@Et Hop ! Si on n’avait pas déclaré la guerre en 39, les nazis n’auraient ils pas tôt ou tard attaqué la France pour "récupérer" l’Alsace et la Lorraine et placer un régime à sa convenance, avant de se lancer dans l’aventure contre l’URSS (car ils n’auraient pas laissé un ennemi potentiel dans le dos avant de lancer l’opération Barbarossa) ?.
@Étirév "Au VIème siècle avant l’ère chrétienne, il se produisit, quelle qu’en
ait été la cause, des changements considérables chez presque tous les
peuples" Effectivement, c’est une conjonction étrange, j’en avais déjà entendu parller, mais ce n’est pas généralisé, ainsi l’histoire égyptienne par exemple est tracée depuis bien avant, du fait de hiéroglyphes sur des monuments pérennes
"Comment l’Europe va-t-elle mener sa guerre contre la Russie ?"
On est dans une situation où la crainte de la guerre (c’est à dire que la Russie poursuive plus loin que l’Ukraine) conduit à un discours belliciste.
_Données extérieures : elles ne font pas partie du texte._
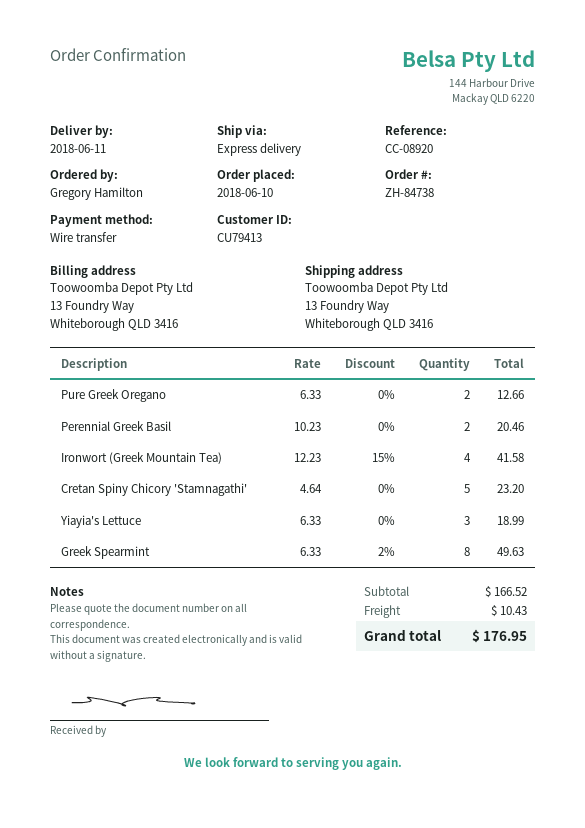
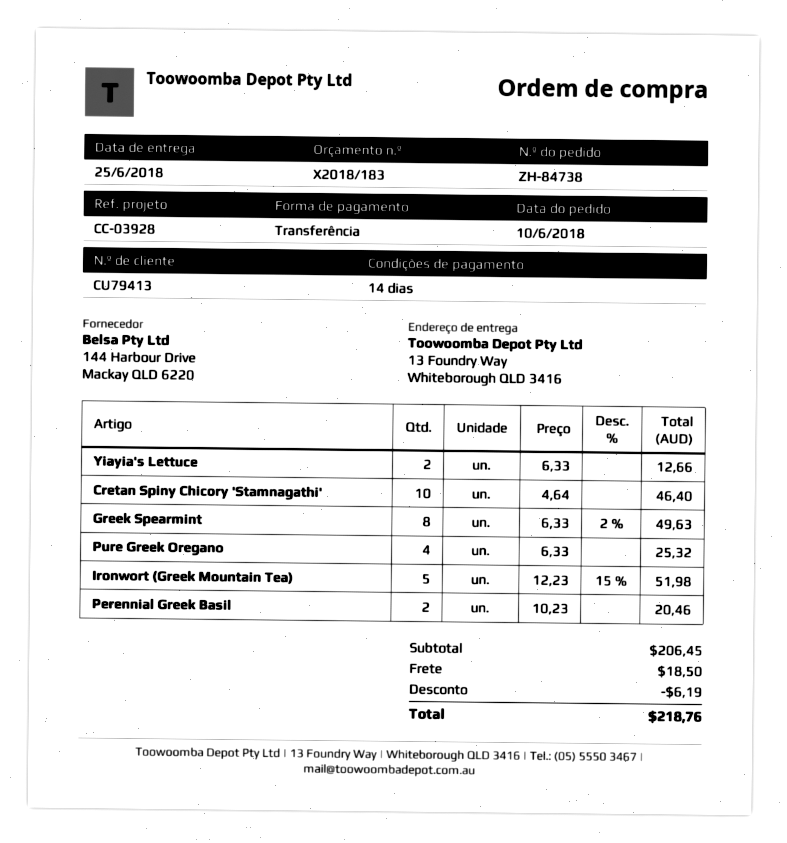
delivery date: 2018-06-11 -> 2018-06-25
reference: CC-08920 -> CC-03928
Pure Greek Oregano: 2 x 6.33 = 12.66 -> 4 x 6.33 = 25.32
Ironwort (Greek Mountain Tea): 4 x 12.23 - 15% = 41.58 -> 5 x 12.23 - 15% = 51.98
Cretan Spiny Chicory 'Stamnagathi': 5 x 4.64 = 23.20 -> 10 x 4.64 = 46.40
Yiayia's Lettuce: 3 x 6.33 = 18.99 -> 2 x 6.33 = 12.66
subtotal: 166.52 -> 206.45
discount: none -> 6.19
shipping: 10.43 -> 18.50
total: 176.95 -> 218.76

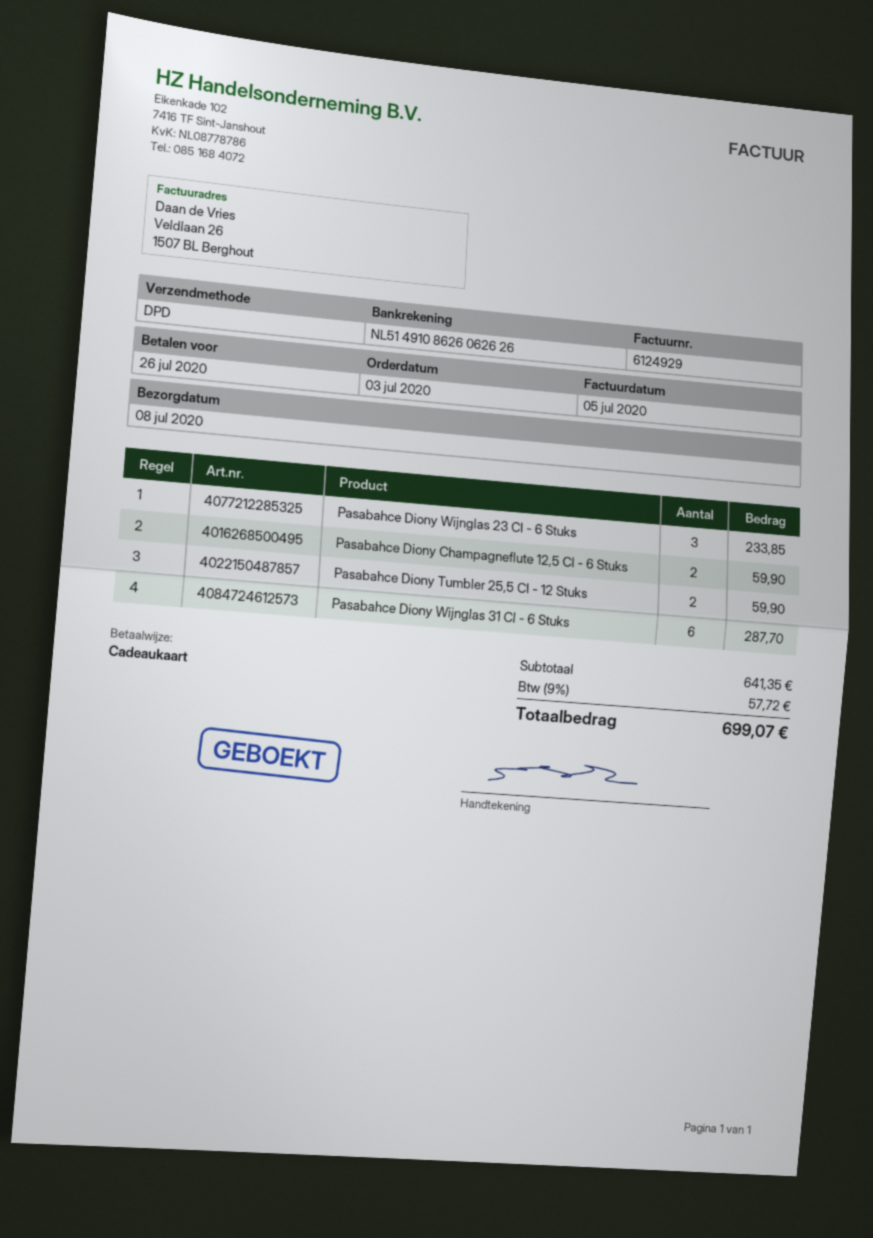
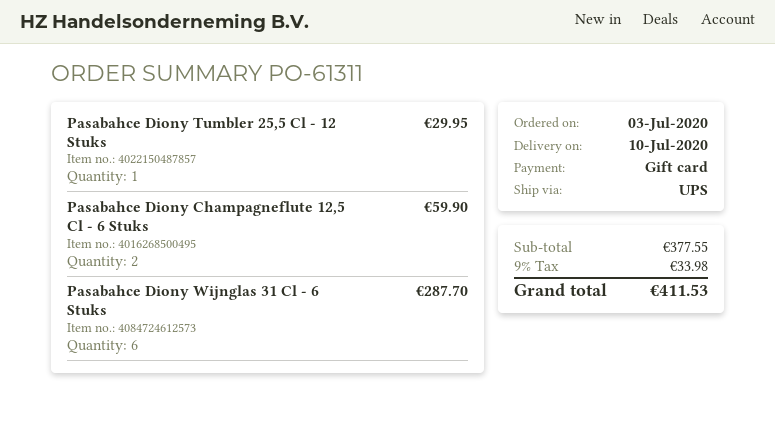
delivery date: 2020-07-08 -> 2020-07-10
shipping method: DPD -> UPS
Pasabahce Diony Wijnglas 23 Cl - 6 Stuks: 3 for 233.85 -> none
Pasabahce Diony Tumbler 25,5 Cl - 12 Stuks: 2 for 59.90 -> 1 for 29.95
subtotal: 641.35 -> 377.55
tax: 9% = 57.72 -> 9% = 33.98
total: 699.07 -> 411.53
Or à force de l’annoncer, on finit par la rendre possible, puis probable, avant qu’elle ne devienne certaine. Henri Guaino a parlé de "prophéties autoréalisatrices", et Macron, initialement modérateur face au conflit russo-ukrainien, cherche à exister en se positionnant désormais comme "chef de guerre".
Oui à une taxe sur les importations de produits dumpés qui sabordent notre économie, tuent les emplois, et creusent les déficits. On ne peut pas à la fois défendre des postures souverainistes et s’opposer aux mesures de protectionnisme.